修正前 ブルケース: 20% ベースケース: 50% ベアケース: 30%
修正後 ブルケース: 25〜30% ベースケース: 45〜50% ベアケース: 20〜25%
加重平均株価期待値は、修正前の1.51ドルから1.75〜1.95ドルへ。現株価0.77ドルからの理論的アップサイドは+127〜153%という計算になる。
月次株価レンジ修正(ベースケース月末値)
ベースケースの月次推移を、修正前後で並べてみる。
月 修正前 修正後 6月末 0.76ドル 0.80ドル 7月末 0.82ドル 0.88ドル 8月末 0.93ドル 1.00ドル 9月末 1.05ドル 1.15ドル 10月末 1.15ドル 1.30ドル 11月末 1.25ドル 1.45ドル 12月末 1.40〜1.55ドル 1.60〜1.80ドル
ブルケース月次レンジ修正
ブルケースの後半推移は、選挙窓と決算カタリストが重なる秋以降に加速する想定。
月 修正前 修正後 9月末 1.50〜2.30ドル 1.80〜2.60ドル 10月末 1.80〜2.80ドル 2.20〜3.20ドル 11月末 2.00〜3.50ドル 2.50〜4.00ドル 12月末 2.50〜4.00ドル 3.00〜4.50ドル
修正の根拠──四つの柱
今回の上方修正は、四つの構造的要因に基づいている。
第一に、Rekor Labs単体価値として50〜200百万ドルのバリュー・アンロック余地が見えてきたこと。第二に、Q3ローンチと11月中間選挙の調達ピーク窓が完全に同期する設計になっていること。第三に、米国防予算1兆ドル時代において、perception softwareカテゴリーへの構造的需要拡大が見込まれること。第四に、USPTO特許取得済み(2026年3月18日)とGoSecure特許出願済みにより、IP防衛力が強化されたこと。
シナリオの前提条件
この修正シナリオには、明確な前提条件が二つある。
GoSecureがQ3にローンチされ、初期顧客(特に選挙関連 / 政府機関)を1件以上獲得すること。

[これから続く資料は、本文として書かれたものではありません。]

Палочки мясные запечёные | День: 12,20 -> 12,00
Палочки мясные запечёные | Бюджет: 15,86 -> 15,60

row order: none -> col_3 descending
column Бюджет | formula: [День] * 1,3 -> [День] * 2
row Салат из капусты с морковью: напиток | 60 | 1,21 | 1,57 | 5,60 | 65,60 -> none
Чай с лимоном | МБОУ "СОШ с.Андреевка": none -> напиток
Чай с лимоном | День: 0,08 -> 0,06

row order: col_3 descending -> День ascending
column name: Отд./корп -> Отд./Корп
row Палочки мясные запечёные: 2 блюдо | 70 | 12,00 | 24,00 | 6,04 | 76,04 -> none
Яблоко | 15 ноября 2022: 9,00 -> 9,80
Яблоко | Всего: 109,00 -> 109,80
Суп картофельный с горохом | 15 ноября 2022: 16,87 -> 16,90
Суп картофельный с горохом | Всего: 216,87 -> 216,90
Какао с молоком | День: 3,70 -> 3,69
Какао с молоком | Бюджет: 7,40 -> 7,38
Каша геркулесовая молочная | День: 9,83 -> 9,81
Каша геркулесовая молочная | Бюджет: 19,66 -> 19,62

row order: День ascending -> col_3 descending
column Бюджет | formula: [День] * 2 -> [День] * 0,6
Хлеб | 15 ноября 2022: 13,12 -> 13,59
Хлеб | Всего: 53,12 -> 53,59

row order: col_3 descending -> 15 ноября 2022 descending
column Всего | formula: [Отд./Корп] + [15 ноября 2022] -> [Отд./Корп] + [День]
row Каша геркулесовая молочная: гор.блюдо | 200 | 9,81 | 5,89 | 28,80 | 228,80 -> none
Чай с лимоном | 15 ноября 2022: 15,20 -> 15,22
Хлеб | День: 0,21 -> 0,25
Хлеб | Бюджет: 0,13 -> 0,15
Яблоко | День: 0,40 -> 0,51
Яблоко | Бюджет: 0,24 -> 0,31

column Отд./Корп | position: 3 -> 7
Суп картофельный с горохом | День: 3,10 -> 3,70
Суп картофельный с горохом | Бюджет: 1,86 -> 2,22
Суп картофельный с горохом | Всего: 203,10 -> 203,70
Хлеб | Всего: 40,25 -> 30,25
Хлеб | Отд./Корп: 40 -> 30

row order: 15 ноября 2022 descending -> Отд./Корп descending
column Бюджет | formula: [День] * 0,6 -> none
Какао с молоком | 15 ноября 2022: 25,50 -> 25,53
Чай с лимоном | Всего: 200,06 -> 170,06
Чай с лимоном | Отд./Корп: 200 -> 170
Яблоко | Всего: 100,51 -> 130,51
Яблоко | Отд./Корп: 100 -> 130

これが満たされない場合、特にQ3ローンチが10月以降に遅延した場合、確率は元の数値(ブル20% / ベース50% / ベア30%)に戻す必要がある。
追加カタリスト(修正後織り込み済み)
今回の修正で新たに織り込んだカタリストは四つ。
選挙関連連邦契約発表(EAC / CISA / 州選挙監督機関)、大手報道機関とのパートナーシップ、FY2027防衛予算でのAI evidence-authentication分野予算化、そしてRekor Labs単体への戦略的投資(In-Q-Tel等の可能性)。
このうち一つでもQ3〜Q4に顕在化すれば、株価はベースケースの軌道を上方に逸脱する展開も想定し得る。
筆者のまとめ
REKRという銘柄を見るとき、「ALPRのスモールキャップ」という従来の見方では、おそらく半分しか捉えられていない。
Rekor Labsという子会社構造、Q3ローンチと中間選挙の同期、そして米国防予算の構造的拡大──この三点が同時に動き出す2026年下半期は、同社のストーリーが大きく書き換わる可能性のある時間軸になりそう。
もちろん、現時点ではQ3ローンチが計画通り進むこと、初期顧客獲得が実現すること、そして資金繰りが満期まで持つこと──このいずれも「仮定」の上に積み上がったシナリオであることは強調しておきたい。
「期待値の高い片道切符」なのか、「設計の妙が結実する転換点」なのか。その答えは、Q3決算開示の場面で明らかになる可能性が高い。
筆者は、この銘柄の今後数ヶ月の動きを、定点観測の対象として注視していく予定。
本記事は公開情報の整理と仮定に基づくシナリオ分析であり、特定の銘柄の売買を推奨するものではない。投資判断は読者自身の責任において行うこと。